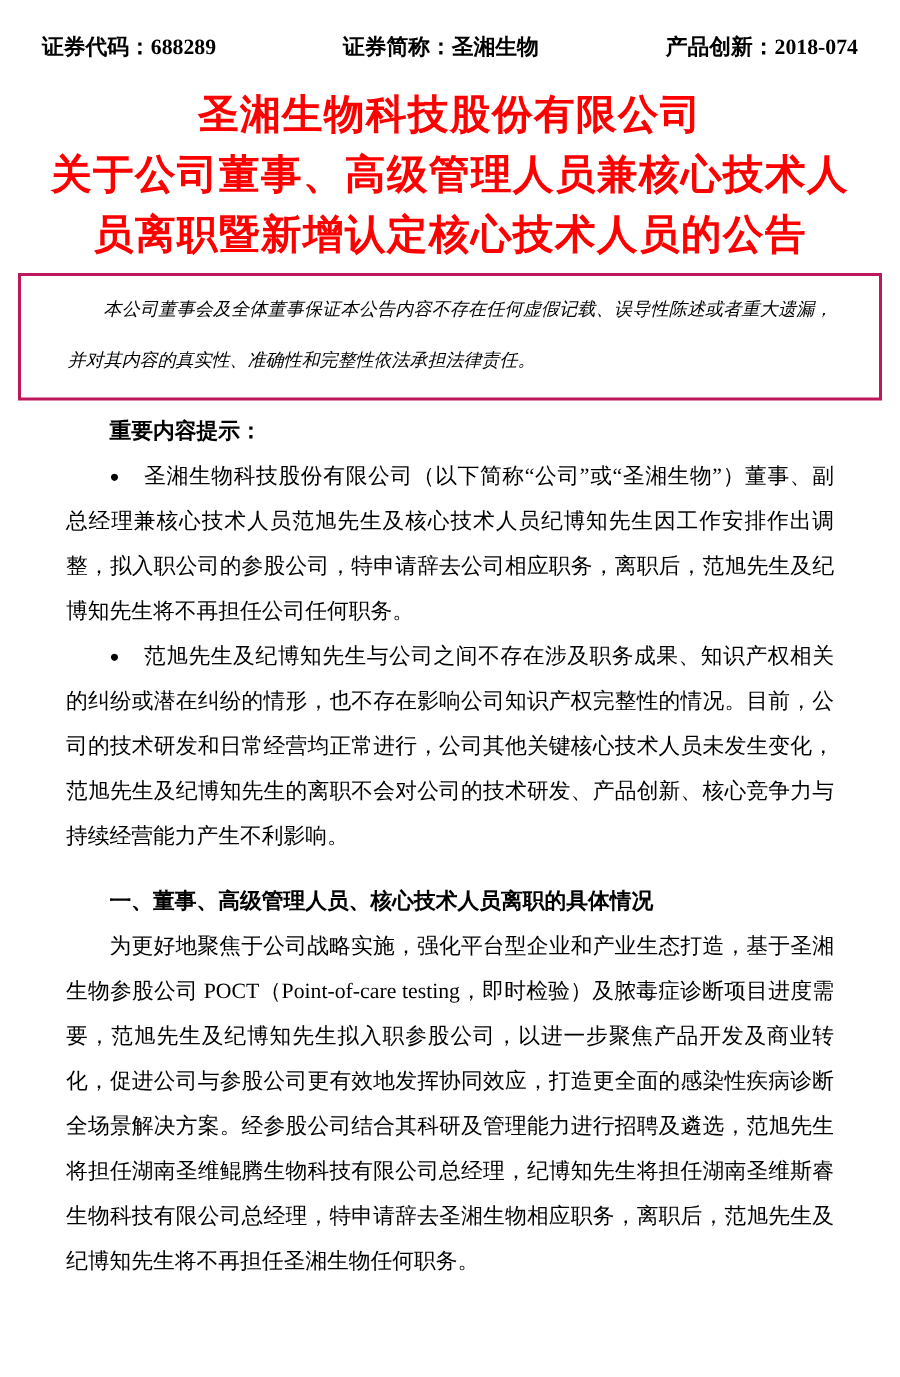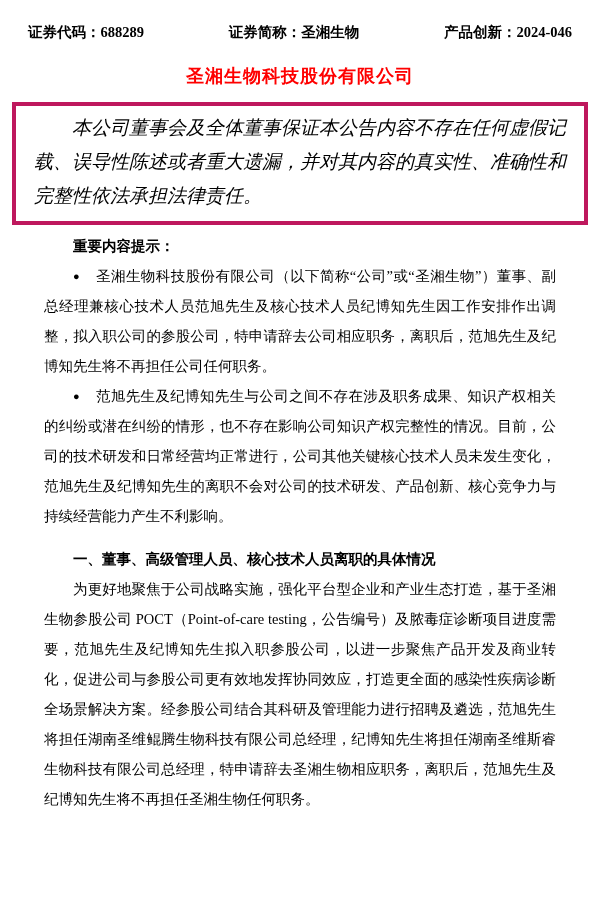"2024-046" span { text: 2024-046 -> 2018-074 }
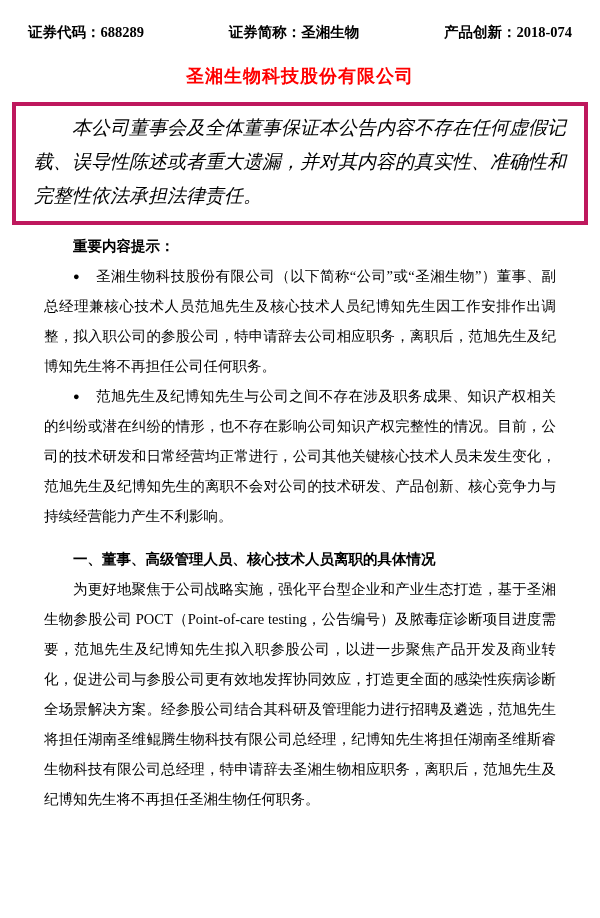"圣湘生物科技股份有限公司" .page-title { font-size: 18px -> 27px }
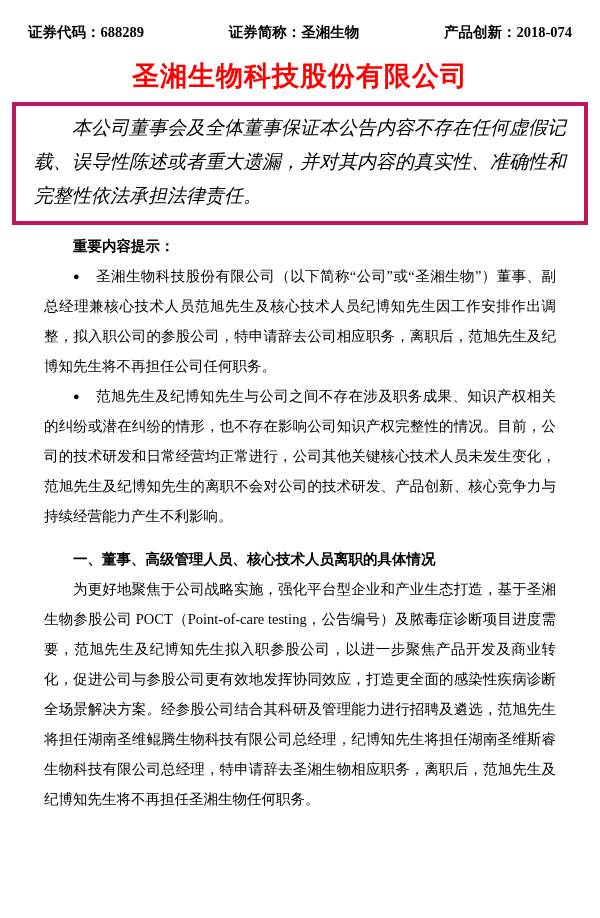"关于公司董事、高级管理人员兼核心技术人员离职暨新增认定核心技术人员的公告" span.t-line { html: none -> <span>关于公司董事、高级管理人员兼核心技术人员离职暨新增认定核心技术人员的公告</span> }
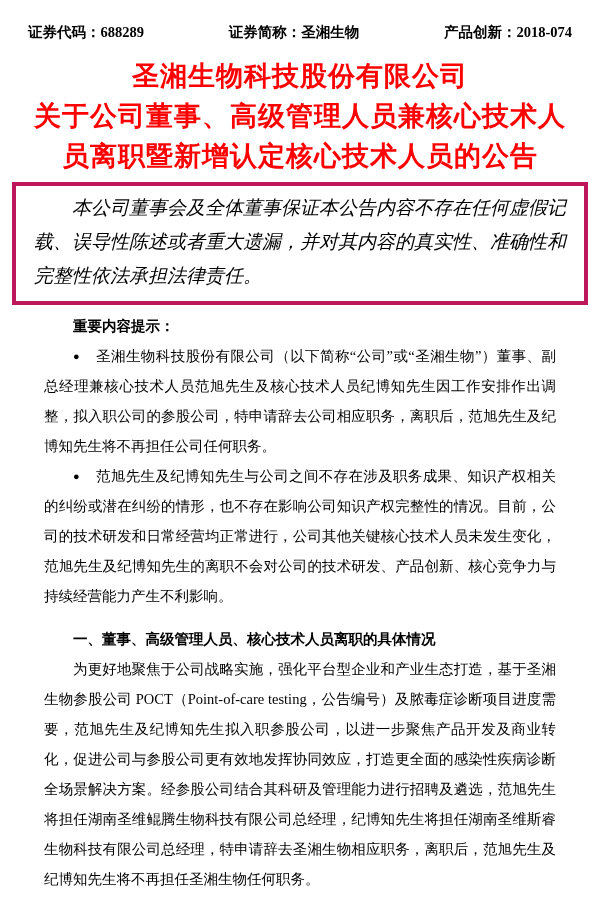"本公司董事会及全体董事保证本公告内容不存在任何虚假记载、误导性陈述或者重大遗漏，" .disclaimer-box { border: 4px solid #be185d -> 2px solid #be185d; font-size: 19px -> 12px; padding: 5px 18px 8px -> 5px 31px 8px }
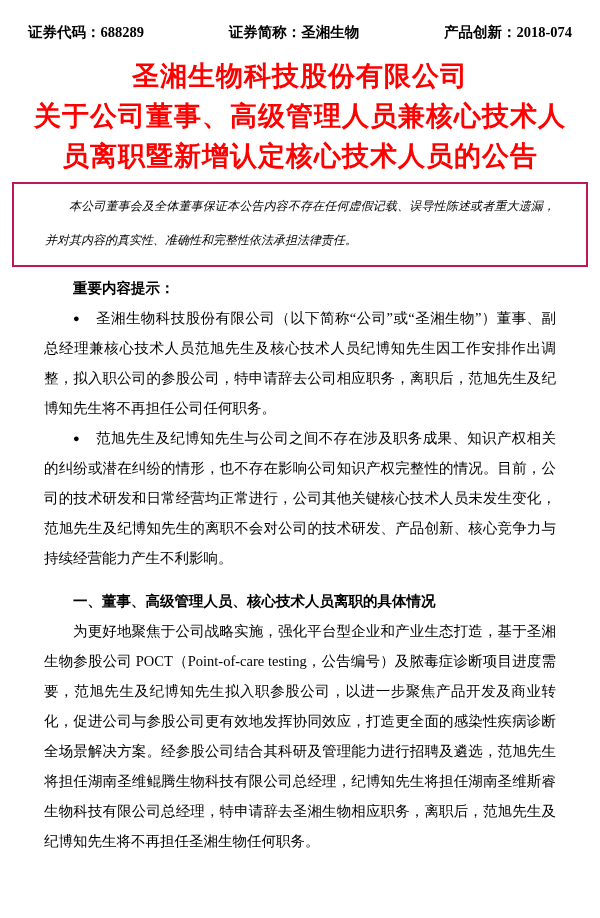"为更好地聚焦于公司战略实施，强化平台型企业和产业生态打造，基于圣湘生物参股公司" p.sec-para { text: 公告编号 -> 即时检验 }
##########
**WHAT THE TASK ASKS**
Your reply should repeat the entries above exactly, leaving the pictures out.

**RESULT OF THIS TASK**
"2024-046" span { text: 2024-046 -> 2018-074 }
"圣湘生物科技股份有限公司" .page-title { font-size: 18px -> 27px }
"关于公司董事、高级管理人员兼核心技术人员离职暨新增认定核心技术人员的公告" span.t-line { html: none -> <span>关于公司董事、高级管理人员兼核心技术人员离职暨新增认定核心技术人员的公告</span> }
"本公司董事会及全体董事保证本公告内容不存在任何虚假记载、误导性陈述或者重大遗漏，" .disclaimer-box { border: 4px solid #be185d -> 2px solid #be185d; font-size: 19px -> 12px; padding: 5px 18px 8px -> 5px 31px 8px }
"为更好地聚焦于公司战略实施，强化平台型企业和产业生态打造，基于圣湘生物参股公司" p.sec-para { text: 公告编号 -> 即时检验 }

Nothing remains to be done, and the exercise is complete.